NKG2D Ligands Inducer
NK (natural killer) cells play a crucial role in the surveillance of malignant cells, whose activity are not required the prior sensitization of special antigens, but dependent on the regulatory balance of inhibitory and activating receptors [15]. Among these, the natural-killer group 2 member D (NKG2D) receptor and its ligands is one of the most characterized interaction pair [16]. And the engagement of ligands on tumor cells represent a promising therapeutic strategy against cancer [17, 18]. To date, most of NKG2D ligands inducers are concentrated upon histone deacetylase (HDAC) inhibitor, such as sodium valproate (VPA), trichostatin A (TSA) and entinostat [19–21]. In addition, some chemotherapy agents like cisplatin or proteasome inhibitor MG132 were also reported to be able to induce the expression of NKG2D ligands [22, 23]. Besides, a natural product matrine was also demonstrated to up-regulate the expression of NKG2D ligands [24, 25]. But to date, none of the NKG2D ligands inducers are under clinical tests. More basic research upon NK cell and lead compounds are needed to promote this process.
STING Agonist
Innate immune responses play an important role against cancer during the process of tumorigenesis. And through a series of knockout mice and other ancillary studies, researchers found that the STING pathway is the main bridge to this spontaneous antitumor immunity [26, 27]. STING is an ER-associated trans-membrane protein, acting as a novel nucleic acid sensor, which is activated not only by pathogen-derived nucleic acids, but also self-DNA released by host apoptotic or necrotic cells detected by dendritic cells [26, 28, 29]. After the activation of STING signaling, the production of type I IFNs will lead to a powerful immune cascade like inflammatory cytokines and other elements [26, 30].
The use of STING agonist as a cancer treatment is disclosed in the patent US20160287623 (Pub. Date October 6, 2016). Natural STING ligands are cyclic dinucleotides [31]. Currently, at least two STING agonists, ADU-S100/MIW815 and MK1454 are in early-stage clinical trials [32, 33]. ADU-S100 is a synthetic cyclic dinucleotide STING agonist, which is an effective stimulator for the induction of IFN-β in vitro in human peripheral blood mononuclear cells (PBMCs). The clinical trials for MK-1454 are ongoing by alone or in combination with pembrolizumab in participants with advanced/metastatic solid tumors or lymphomas. To date, no detail results were posted.
TLRs Agonist
Toll-like receptors (TLRs) are type I transmembrane proteins that function as microbial pattern recognition molecules, which are expressed on antigen-presenting cells. The activation of TLRs stimulated by pathogen-associated molecular patterns leads to a rapid innate immune response and also induces appropriate adaptive immune responses. The family of TLRs may be considered the seminal immuno-oncology targets if Coley’s toxins are supposed to be the original immunotherapy for cancer [34].
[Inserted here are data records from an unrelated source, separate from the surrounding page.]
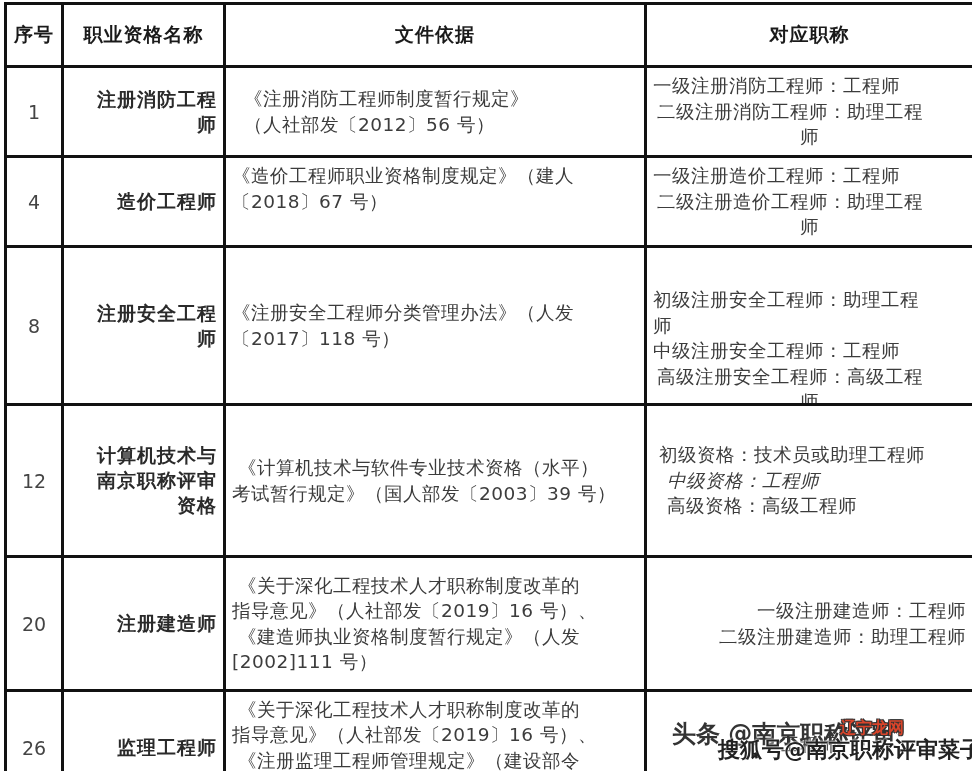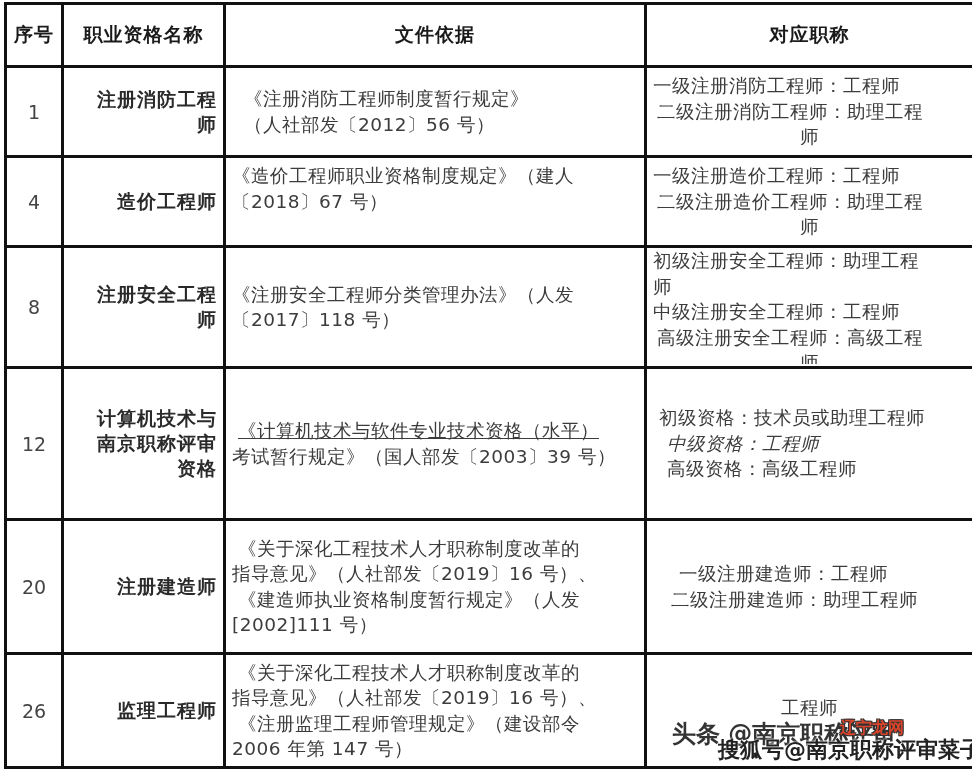"初级注册安全工程师：助理工程" .title-clip { margin-top: none -> 39px }
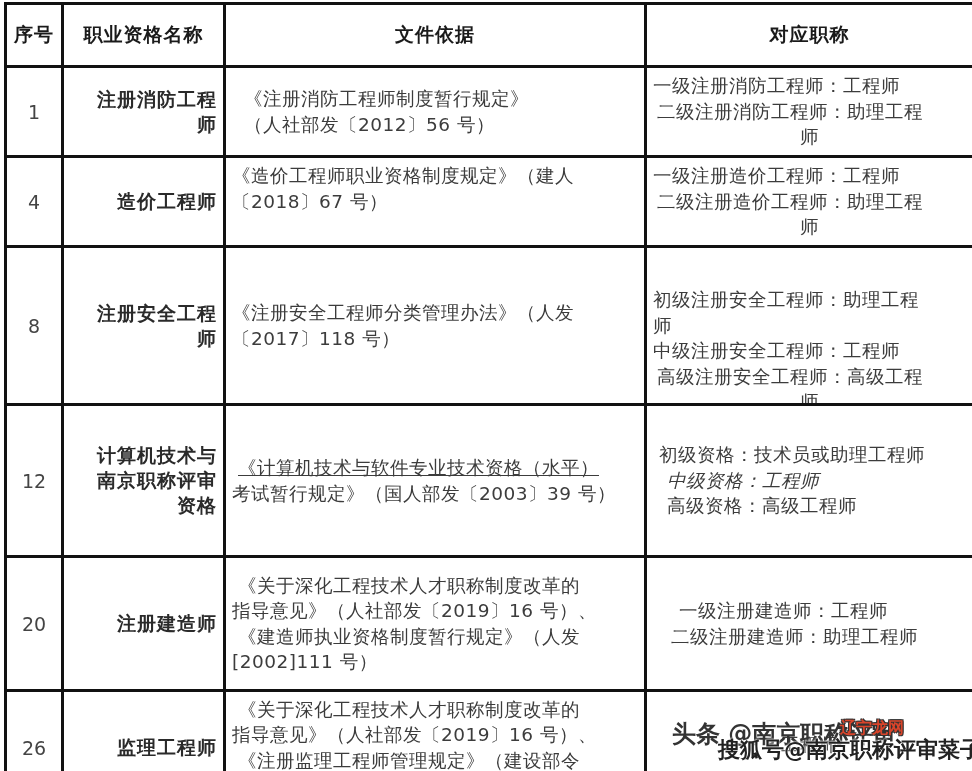"《计算机技术与软件专业技术资格（水平）" span.line { text-decoration: underline -> none }
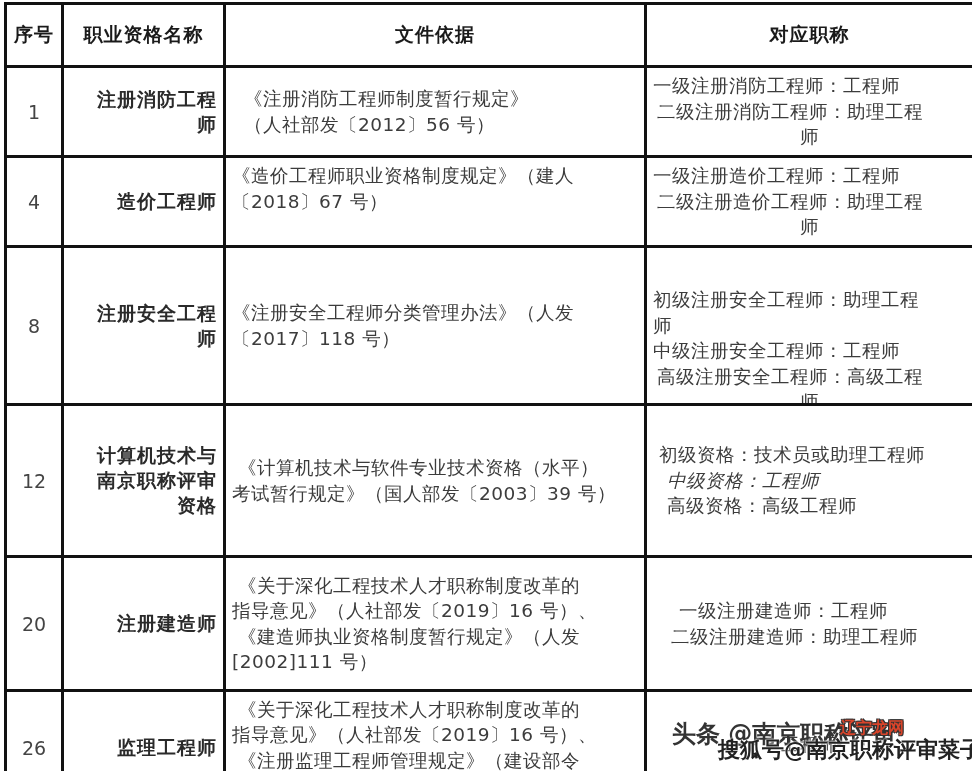"一级注册建造师：工程师" td.title { text-align: none -> right }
Generally, endogenous ligands for TLRs are derived from viruses or bacteria, as well as a variety of non-classical molecular patterns including double-stranded RNA and polynosinic:polycytidylic acid (poly I:C) (TLR3), lipopolysaccharide (TLR4), and un-methylated CpG oligodeoxynucleotides (TLR9). Clinical trials of TLR agonists for cancer indications have examined agonists of endosomal TLRs (TLR3, TLR7, TLR8 and TLR9) and utilized as either vaccine adjuvants or monotherapy. The anti-tumor effects of TLR7 and TLR8 agonists are primarily by mediating the activation of dendritic cells and natural killer cells, and suppressing activation of Treg cells. Small-molecule heterocyclics, such as imidazoquinolines are recognized as nucleoside agonists by TLR7 and TLR8 [35]. And imiquimod is the first approved LR7 and TLR8 agonist by the FDA in 1997 for the treatment of genital warts, and for the topical treatment of basal cell carcinoma in 2004 [36]. Several synthetic oligodeoxynucleotides agonists for TLR9 such as IMO-2055, CPG 7909 and MGN1703, are currently in development for the treatment of colorectal cancer, NSCLCs and renal cell carcinoma [37].
Once engaged, TLRs will trigger a strong pro-inflammatory cytokine response following by a stimulation of immune surveillance, which could be important for the elimination of cancer. But until recently, due to high polarity, presence of charged species or poor hydrolytic stability for TLRs ligands, there are no any clinically evaluated oral small-molecule TLRs agonists. Therefore, more research about TLRs agonists are needed for exploitation of orally bioavailable drug-like analogs.
Future Directions
In this review, we have highlighted some small-molecule drugs and targets that have the potential to stimulate an effective immune response to cancer. As monotherapy, these drugs are not universally effective across tumor types or in all patients, therefore, exploring of more potential small-molecule drugs and establishing combination agent strategies is the general trend upon cancer immunotherapies in the future.
Natural products are one important part of potential drugs to treat cancer, which usually have multiple targets and few adverse reactions and less drug resistance. Therefore, the antitumor activities of natural products have attracted extensive research, and many natural products act as leading compounds in the exploitation of antitumor drugs. But the application of natural products on immunomodulation are few. Thereby, performing more laboratory and clinical studies upon immunomodulatory activity is important for future natural product study.
Acknowledgements
This work was supported financially by the funding of Exploitation and Utilization of Abundant Natural Products from Plants from Kunming Institute of Botany (KIB2017009), the National Natural Science Foundation of China (U1402227), the 100 Talents Program of the Chinese Academy of Sciences (Y. Li), the Program of Recruited Top Talent of Sciences and Technology of Yunnan Province (2009CI120) and the Independent Program of Key Laboratory of Natural Pharmaceutical Chemistry of Yunnan Province (Y. Li).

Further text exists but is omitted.